**Task to carry out**
I need the lines below from the one with "top: 196px;" down to the one with "top: 288px;" reproduced exactly, both ends included, and nothing else.

--- START ---

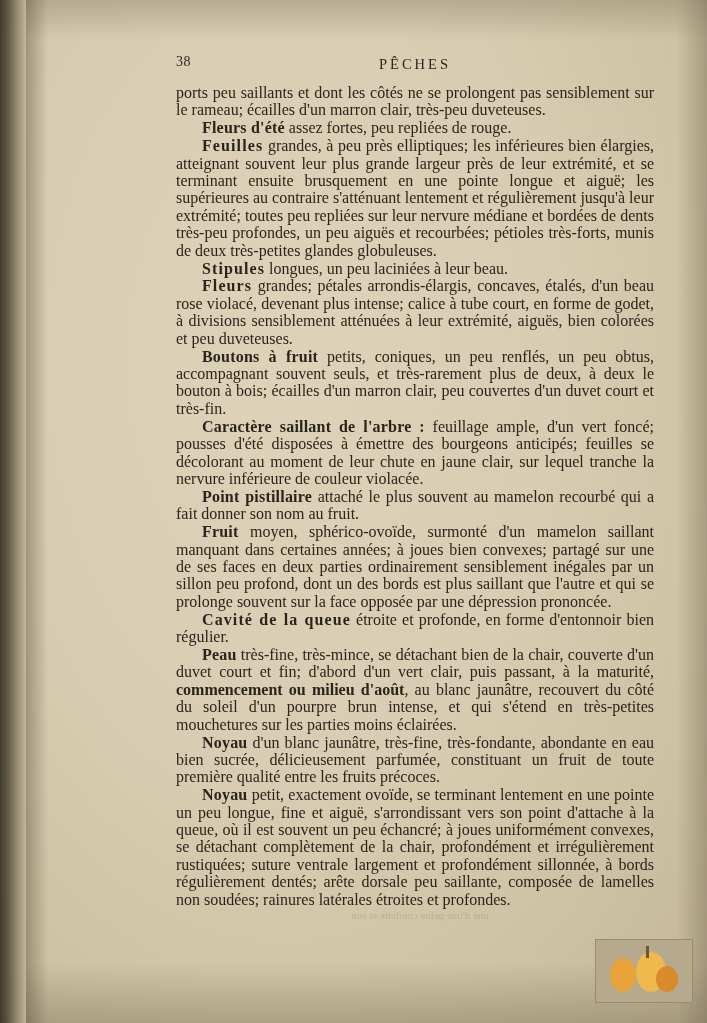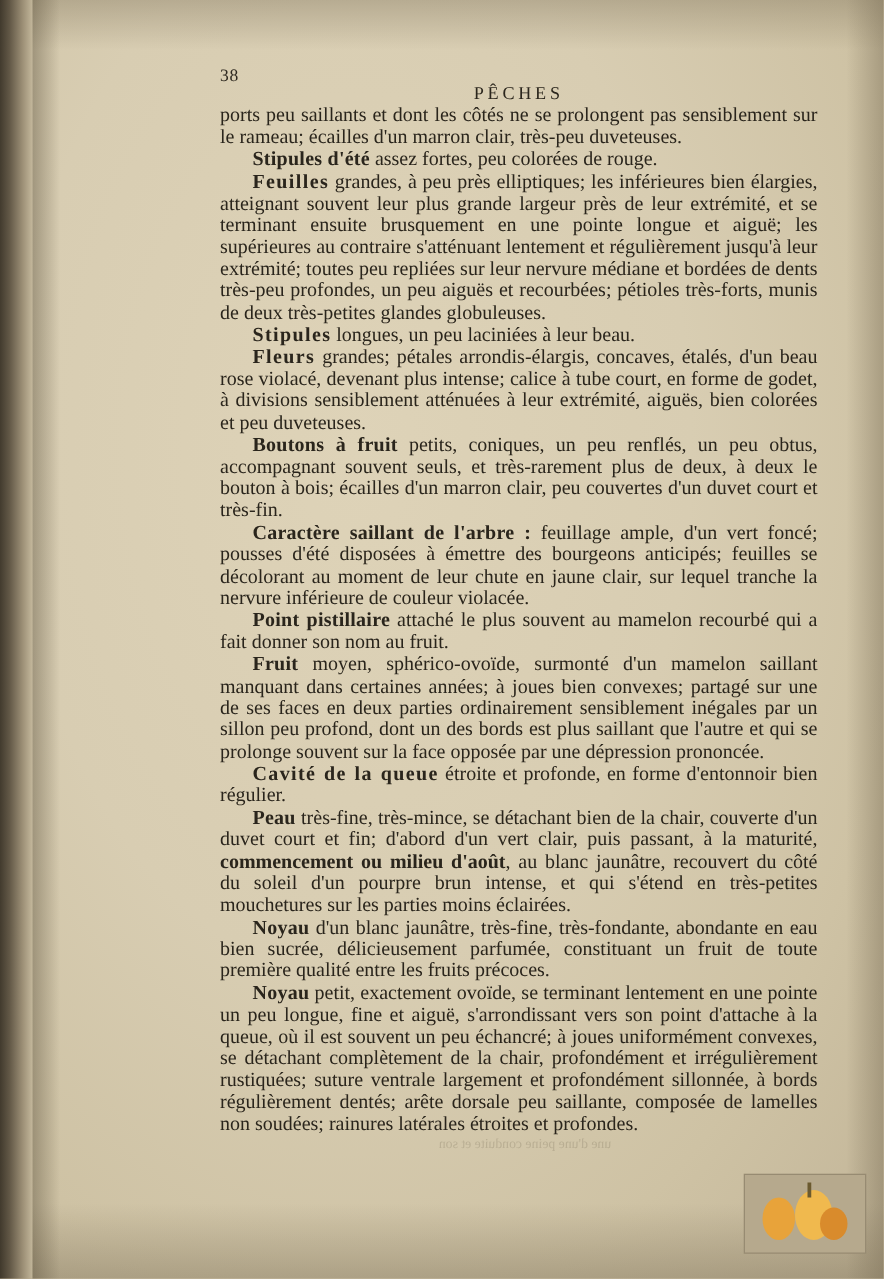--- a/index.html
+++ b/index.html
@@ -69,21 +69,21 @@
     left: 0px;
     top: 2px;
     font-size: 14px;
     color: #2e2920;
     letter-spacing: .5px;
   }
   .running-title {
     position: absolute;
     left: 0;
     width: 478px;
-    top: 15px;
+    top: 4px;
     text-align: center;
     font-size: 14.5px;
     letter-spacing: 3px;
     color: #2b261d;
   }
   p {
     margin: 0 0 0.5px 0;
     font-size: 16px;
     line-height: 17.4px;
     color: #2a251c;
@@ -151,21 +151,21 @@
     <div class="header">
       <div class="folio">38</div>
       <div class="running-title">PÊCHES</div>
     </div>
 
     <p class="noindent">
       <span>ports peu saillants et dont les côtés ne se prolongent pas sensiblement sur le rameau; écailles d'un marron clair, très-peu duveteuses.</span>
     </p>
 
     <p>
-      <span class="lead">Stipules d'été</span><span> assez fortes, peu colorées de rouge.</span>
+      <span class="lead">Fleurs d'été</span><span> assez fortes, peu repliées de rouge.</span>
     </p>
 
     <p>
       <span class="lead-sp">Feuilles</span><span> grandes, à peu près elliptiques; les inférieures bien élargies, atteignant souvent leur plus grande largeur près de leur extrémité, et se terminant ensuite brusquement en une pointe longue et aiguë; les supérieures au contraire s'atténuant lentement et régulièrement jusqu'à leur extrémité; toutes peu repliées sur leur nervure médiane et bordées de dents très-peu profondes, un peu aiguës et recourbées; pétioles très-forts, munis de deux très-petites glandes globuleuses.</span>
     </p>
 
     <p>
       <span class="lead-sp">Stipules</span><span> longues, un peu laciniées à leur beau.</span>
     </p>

--- END ---
--- START ---

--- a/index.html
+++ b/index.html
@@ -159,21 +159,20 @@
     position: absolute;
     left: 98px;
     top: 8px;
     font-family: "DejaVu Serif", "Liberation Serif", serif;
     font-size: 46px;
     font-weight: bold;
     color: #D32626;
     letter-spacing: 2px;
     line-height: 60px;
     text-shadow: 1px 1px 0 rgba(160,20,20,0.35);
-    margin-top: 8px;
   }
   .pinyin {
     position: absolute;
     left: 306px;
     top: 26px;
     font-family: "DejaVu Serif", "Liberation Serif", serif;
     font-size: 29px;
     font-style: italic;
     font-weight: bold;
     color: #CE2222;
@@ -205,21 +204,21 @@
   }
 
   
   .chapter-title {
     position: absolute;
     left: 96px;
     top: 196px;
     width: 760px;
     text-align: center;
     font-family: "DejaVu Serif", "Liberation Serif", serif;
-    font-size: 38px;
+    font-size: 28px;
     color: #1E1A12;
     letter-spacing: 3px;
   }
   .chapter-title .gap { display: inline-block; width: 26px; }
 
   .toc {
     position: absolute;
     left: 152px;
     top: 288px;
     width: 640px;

--- END ---
--- START ---

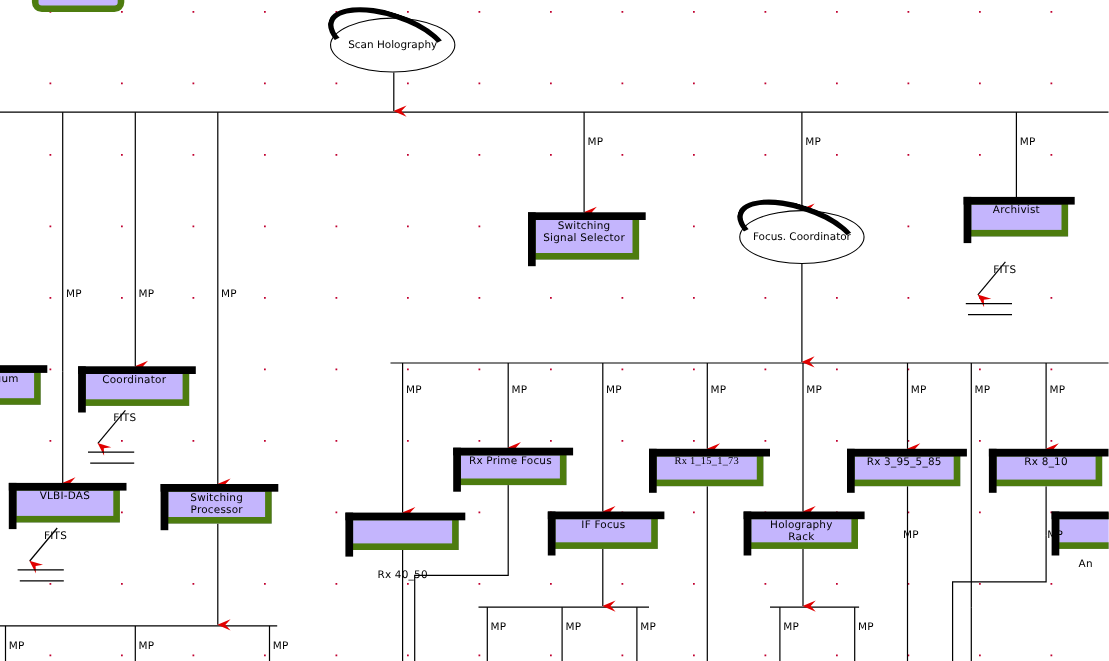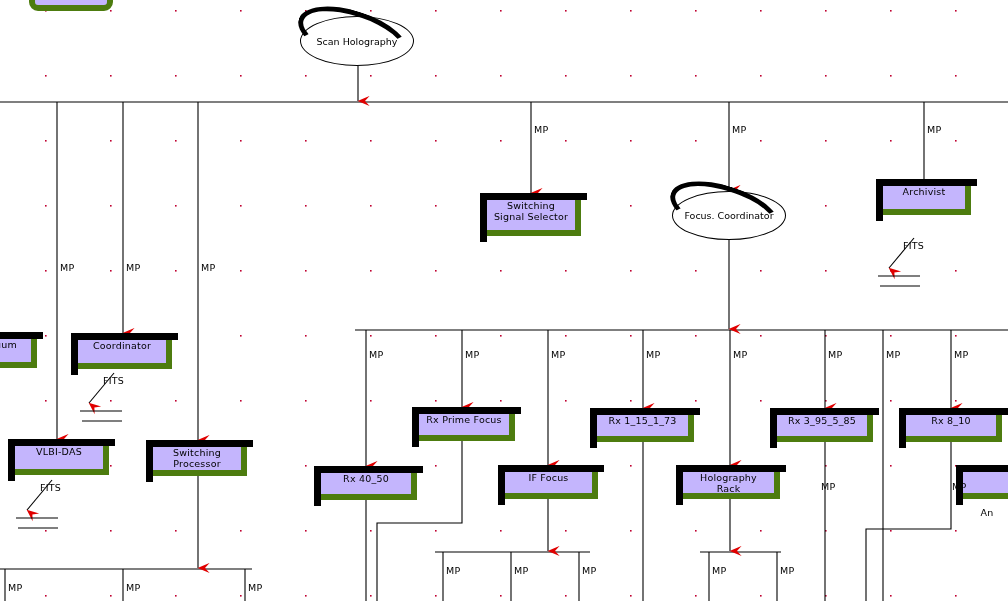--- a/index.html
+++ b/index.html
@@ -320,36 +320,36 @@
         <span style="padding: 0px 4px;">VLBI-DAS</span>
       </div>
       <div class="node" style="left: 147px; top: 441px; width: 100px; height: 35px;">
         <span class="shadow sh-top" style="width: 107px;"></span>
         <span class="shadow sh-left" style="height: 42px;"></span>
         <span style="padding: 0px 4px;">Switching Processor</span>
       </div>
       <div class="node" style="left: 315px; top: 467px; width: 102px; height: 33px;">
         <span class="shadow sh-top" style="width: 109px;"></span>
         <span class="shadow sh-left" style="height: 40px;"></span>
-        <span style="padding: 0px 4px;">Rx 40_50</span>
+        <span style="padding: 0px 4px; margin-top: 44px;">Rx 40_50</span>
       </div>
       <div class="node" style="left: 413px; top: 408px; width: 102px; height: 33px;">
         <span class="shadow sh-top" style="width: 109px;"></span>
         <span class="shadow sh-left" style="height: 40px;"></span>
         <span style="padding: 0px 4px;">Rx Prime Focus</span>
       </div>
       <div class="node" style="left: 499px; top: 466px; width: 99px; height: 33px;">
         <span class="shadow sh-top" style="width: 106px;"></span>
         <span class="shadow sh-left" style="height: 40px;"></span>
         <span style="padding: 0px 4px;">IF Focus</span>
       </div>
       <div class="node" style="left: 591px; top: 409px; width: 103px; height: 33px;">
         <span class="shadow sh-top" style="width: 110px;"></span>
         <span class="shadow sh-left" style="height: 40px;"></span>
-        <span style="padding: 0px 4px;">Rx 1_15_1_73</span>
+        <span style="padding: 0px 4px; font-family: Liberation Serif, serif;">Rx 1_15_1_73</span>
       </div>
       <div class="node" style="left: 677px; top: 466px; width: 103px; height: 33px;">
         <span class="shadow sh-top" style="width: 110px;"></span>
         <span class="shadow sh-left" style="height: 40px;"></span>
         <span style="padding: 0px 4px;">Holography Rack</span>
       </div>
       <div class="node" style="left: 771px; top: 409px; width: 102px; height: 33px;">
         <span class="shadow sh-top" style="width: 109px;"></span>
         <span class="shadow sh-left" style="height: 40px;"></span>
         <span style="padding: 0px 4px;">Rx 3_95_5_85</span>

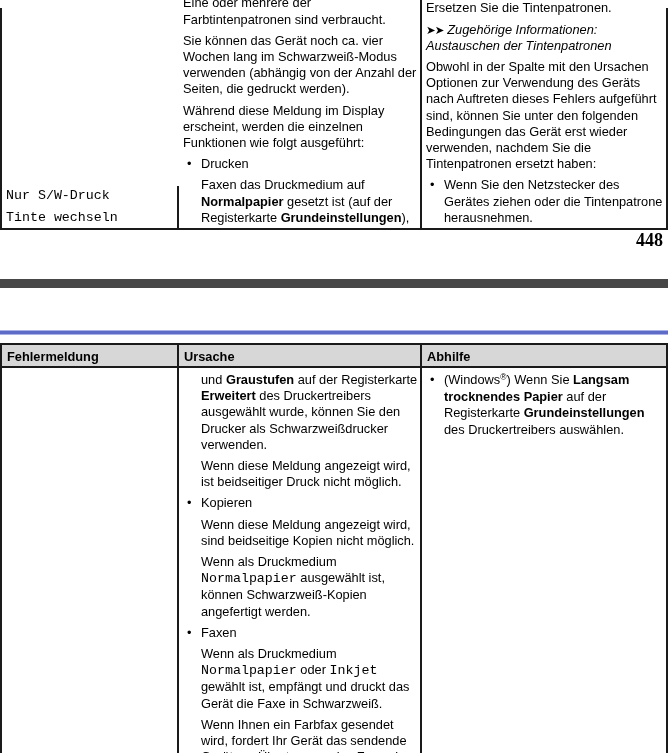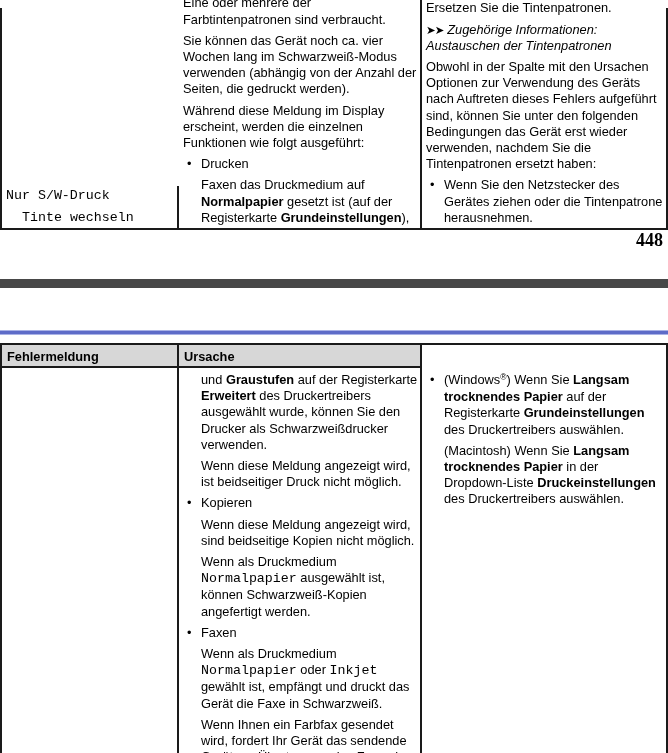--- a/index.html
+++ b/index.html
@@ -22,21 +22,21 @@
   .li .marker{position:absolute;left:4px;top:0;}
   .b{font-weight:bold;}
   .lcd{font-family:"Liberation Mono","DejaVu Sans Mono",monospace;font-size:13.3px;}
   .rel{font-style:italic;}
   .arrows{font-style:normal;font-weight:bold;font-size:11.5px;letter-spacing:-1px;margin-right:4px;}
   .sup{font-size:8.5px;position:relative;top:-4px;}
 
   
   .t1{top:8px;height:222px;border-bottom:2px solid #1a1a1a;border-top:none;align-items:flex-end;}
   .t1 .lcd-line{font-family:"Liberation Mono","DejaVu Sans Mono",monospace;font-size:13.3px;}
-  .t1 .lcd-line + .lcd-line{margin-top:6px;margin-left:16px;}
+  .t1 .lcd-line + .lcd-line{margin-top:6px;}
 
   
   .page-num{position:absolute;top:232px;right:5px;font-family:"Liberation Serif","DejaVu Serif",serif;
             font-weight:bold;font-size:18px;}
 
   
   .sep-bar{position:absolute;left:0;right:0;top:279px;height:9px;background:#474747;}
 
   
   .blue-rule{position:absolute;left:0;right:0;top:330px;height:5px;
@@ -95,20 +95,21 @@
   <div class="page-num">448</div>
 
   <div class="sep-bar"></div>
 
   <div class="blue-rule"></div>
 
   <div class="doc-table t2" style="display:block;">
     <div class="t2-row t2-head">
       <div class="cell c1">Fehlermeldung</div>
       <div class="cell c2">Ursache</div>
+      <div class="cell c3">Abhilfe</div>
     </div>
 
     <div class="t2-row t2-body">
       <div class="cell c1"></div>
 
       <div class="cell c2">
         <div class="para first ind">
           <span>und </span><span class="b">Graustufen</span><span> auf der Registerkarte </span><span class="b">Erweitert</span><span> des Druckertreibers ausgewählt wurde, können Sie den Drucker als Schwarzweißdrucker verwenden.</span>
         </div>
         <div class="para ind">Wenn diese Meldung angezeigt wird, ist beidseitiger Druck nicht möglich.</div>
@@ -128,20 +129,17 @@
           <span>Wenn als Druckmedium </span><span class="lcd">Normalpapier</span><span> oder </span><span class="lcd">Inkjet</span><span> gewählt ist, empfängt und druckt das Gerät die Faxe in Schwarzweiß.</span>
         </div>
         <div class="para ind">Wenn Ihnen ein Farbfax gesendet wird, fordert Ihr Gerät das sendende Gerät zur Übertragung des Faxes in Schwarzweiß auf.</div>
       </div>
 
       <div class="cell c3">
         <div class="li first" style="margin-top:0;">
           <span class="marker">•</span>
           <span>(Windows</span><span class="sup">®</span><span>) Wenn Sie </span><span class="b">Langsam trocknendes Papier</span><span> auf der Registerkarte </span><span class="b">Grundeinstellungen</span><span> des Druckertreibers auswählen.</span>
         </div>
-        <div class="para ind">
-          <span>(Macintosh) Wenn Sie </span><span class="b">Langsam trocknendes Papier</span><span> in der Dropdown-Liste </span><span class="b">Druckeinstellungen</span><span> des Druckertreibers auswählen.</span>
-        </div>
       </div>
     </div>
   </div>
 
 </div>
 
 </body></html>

--- END ---

**Answer for the task**
     top: 196px;
     width: 760px;
     text-align: center;
     font-family: "DejaVu Serif", "Liberation Serif", serif;
-    font-size: 38px;
+    font-size: 28px;
     color: #1E1A12;
     letter-spacing: 3px;
   }
   .chapter-title .gap { display: inline-block; width: 26px; }
 
   .toc {
     position: absolute;
     left: 152px;
     top: 288px;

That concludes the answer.